The Huffington Post served up the standard alarmist narrative. Reporter Lynne Peeples quotes NRDC senior scientist Kim Knowlton, who told her: ”No one is going to point to Irene and say this is climate change. But we can say that we are seeing the fingerprint of climate change this year.” Huh? Peeples interprets for us:
Knowlton was of course referring to the growing list of extreme weather events that have ravaged the U.S. in 2011 — from tornadoes and flooding, to droughts and heat waves. And now millions of Americans, many of whom have never seen a real tropical storm in their lifetime, are facing a major hurricane.
Note the clever juxtaposition of Knowlton’s two statements. Although the NRDC scientist does not openly — and unscientifically — attribute a particular weather event to global climate change, she encourages readers to do just that.
Hurricanes in New York are certainly not as common as hurricanes in Florida or Louisiana, but if Irene is evidence of global warming, then global warming has menaced the Empire State for centuries, because hurricanes have hit New York since before the industrial revolution.
Wikipedia has a List of New York Hurricanes going back to the 17th century.
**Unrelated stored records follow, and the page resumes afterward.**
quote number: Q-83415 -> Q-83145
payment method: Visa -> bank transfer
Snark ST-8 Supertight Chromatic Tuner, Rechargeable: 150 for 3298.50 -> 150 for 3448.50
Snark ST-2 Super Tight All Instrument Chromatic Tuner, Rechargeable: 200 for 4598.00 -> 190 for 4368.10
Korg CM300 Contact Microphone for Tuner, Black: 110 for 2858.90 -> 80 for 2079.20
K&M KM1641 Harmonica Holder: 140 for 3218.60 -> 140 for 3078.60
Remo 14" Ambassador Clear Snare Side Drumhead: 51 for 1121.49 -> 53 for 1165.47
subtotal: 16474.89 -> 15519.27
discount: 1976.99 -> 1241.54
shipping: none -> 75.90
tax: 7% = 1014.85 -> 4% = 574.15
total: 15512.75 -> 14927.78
The strongest was the New England Hurricane of 1938, a category 3 storm that killed upwards of 600 people. A photo of the storm surge from that hurricane appears above.
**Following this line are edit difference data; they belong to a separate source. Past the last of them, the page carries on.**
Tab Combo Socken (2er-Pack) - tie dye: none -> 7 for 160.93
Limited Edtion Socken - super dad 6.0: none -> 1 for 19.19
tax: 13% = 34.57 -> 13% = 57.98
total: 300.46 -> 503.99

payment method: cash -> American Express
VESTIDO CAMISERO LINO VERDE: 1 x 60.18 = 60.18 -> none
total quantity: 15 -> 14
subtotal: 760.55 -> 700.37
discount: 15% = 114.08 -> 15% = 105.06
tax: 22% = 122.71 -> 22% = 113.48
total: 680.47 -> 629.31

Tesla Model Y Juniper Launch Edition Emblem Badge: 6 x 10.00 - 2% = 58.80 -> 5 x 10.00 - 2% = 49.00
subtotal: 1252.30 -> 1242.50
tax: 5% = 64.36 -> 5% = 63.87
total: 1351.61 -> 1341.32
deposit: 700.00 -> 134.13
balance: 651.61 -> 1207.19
As I read the Wiki list, the following number of hurricanes have affected New York: 6 before 1800; 23 from 1800 to 1899; 11 from 1900 to 1949; 15 from 1950 to 1974; 21 from 1975 to 1999; and 18 from 2000 to the present (including Irene). Each storm in the Wiki list is footnoted, usually with a link to the source referenced.
Lest anyone see a “fingerprint of climate change” in the larger number of hurricanes since 1975, 16 were “remants” of tropical storms. In contrast, only one “remnant” is identified for 1950-1974 and none is identified for 1900-1949. No doubt New York experienced many hurricane remnants that were not identified as such before the advent of weather satellites and hurricane hunter aircraft.